:: Action item ::
The listing below should be printed exactly, though its pictures must not be.

:: Data listing ::
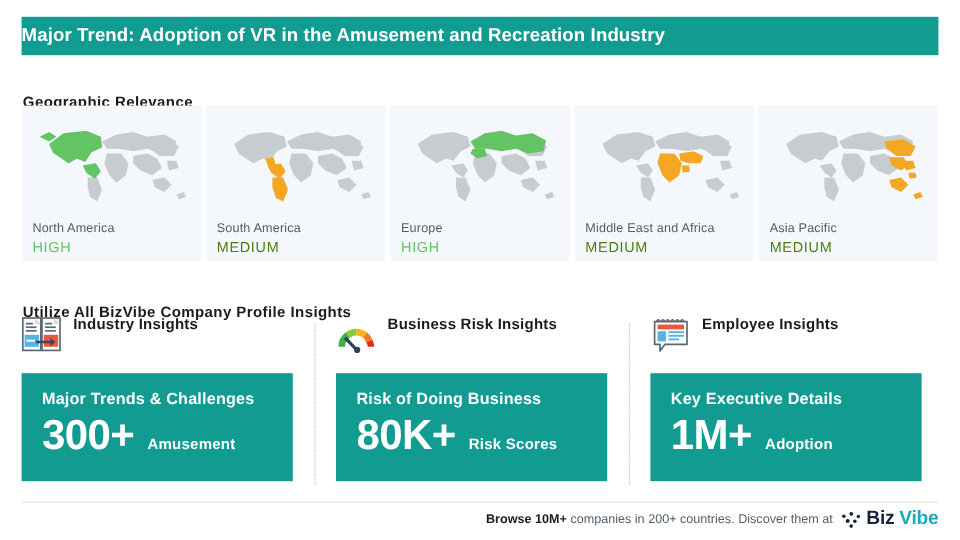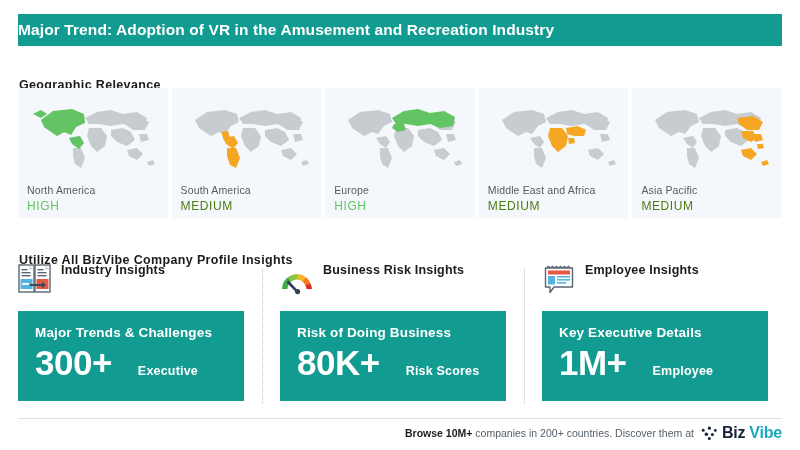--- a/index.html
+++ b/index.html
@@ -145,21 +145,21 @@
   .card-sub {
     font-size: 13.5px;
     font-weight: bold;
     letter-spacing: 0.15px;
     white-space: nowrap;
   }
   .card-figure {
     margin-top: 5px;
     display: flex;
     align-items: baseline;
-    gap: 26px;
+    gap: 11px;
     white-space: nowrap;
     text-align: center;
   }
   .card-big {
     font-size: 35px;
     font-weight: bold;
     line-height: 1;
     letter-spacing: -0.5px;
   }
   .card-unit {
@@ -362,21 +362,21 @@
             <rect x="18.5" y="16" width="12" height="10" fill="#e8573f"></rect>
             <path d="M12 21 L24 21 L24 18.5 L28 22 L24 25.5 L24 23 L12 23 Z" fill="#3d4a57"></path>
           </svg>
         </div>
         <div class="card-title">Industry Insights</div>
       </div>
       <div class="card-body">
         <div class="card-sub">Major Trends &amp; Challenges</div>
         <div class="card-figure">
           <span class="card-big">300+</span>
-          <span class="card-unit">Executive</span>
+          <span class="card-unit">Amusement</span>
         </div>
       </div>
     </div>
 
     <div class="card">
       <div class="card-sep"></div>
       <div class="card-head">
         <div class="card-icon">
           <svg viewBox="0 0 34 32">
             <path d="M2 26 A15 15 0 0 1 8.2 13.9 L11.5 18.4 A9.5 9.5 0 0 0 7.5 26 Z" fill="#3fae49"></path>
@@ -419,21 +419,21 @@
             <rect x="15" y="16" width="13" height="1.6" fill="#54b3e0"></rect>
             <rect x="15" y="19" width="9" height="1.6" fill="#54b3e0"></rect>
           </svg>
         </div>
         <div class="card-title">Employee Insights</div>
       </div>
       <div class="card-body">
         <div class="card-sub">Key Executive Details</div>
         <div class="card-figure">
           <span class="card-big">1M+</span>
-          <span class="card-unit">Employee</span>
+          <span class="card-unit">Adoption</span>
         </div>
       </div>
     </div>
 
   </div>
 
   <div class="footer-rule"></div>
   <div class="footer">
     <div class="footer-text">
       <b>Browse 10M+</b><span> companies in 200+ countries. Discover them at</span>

:: Answer below ::
--- a/index.html
+++ b/index.html
@@ -145,21 +145,21 @@
   .card-sub {
     font-size: 13.5px;
     font-weight: bold;
     letter-spacing: 0.15px;
     white-space: nowrap;
   }
   .card-figure {
     margin-top: 5px;
     display: flex;
     align-items: baseline;
-    gap: 26px;
+    gap: 11px;
     white-space: nowrap;
     text-align: center;
   }
   .card-big {
     font-size: 35px;
     font-weight: bold;
     line-height: 1;
     letter-spacing: -0.5px;
   }
   .card-unit {
@@ -362,21 +362,21 @@
             <rect x="18.5" y="16" width="12" height="10" fill="#e8573f"></rect>
             <path d="M12 21 L24 21 L24 18.5 L28 22 L24 25.5 L24 23 L12 23 Z" fill="#3d4a57"></path>
           </svg>
         </div>
         <div class="card-title">Industry Insights</div>
       </div>
       <div class="card-body">
         <div class="card-sub">Major Trends &amp; Challenges</div>
         <div class="card-figure">
           <span class="card-big">300+</span>
-          <span class="card-unit">Executive</span>
+          <span class="card-unit">Amusement</span>
         </div>
       </div>
     </div>
 
     <div class="card">
       <div class="card-sep"></div>
       <div class="card-head">
         <div class="card-icon">
           <svg viewBox="0 0 34 32">
             <path d="M2 26 A15 15 0 0 1 8.2 13.9 L11.5 18.4 A9.5 9.5 0 0 0 7.5 26 Z" fill="#3fae49"></path>
@@ -419,21 +419,21 @@
             <rect x="15" y="16" width="13" height="1.6" fill="#54b3e0"></rect>
             <rect x="15" y="19" width="9" height="1.6" fill="#54b3e0"></rect>
           </svg>
         </div>
         <div class="card-title">Employee Insights</div>
       </div>
       <div class="card-body">
         <div class="card-sub">Key Executive Details</div>
         <div class="card-figure">
           <span class="card-big">1M+</span>
-          <span class="card-unit">Employee</span>
+          <span class="card-unit">Adoption</span>
         </div>
       </div>
     </div>
 
   </div>
 
   <div class="footer-rule"></div>
   <div class="footer">
     <div class="footer-text">
       <b>Browse 10M+</b><span> companies in 200+ countries. Discover them at</span>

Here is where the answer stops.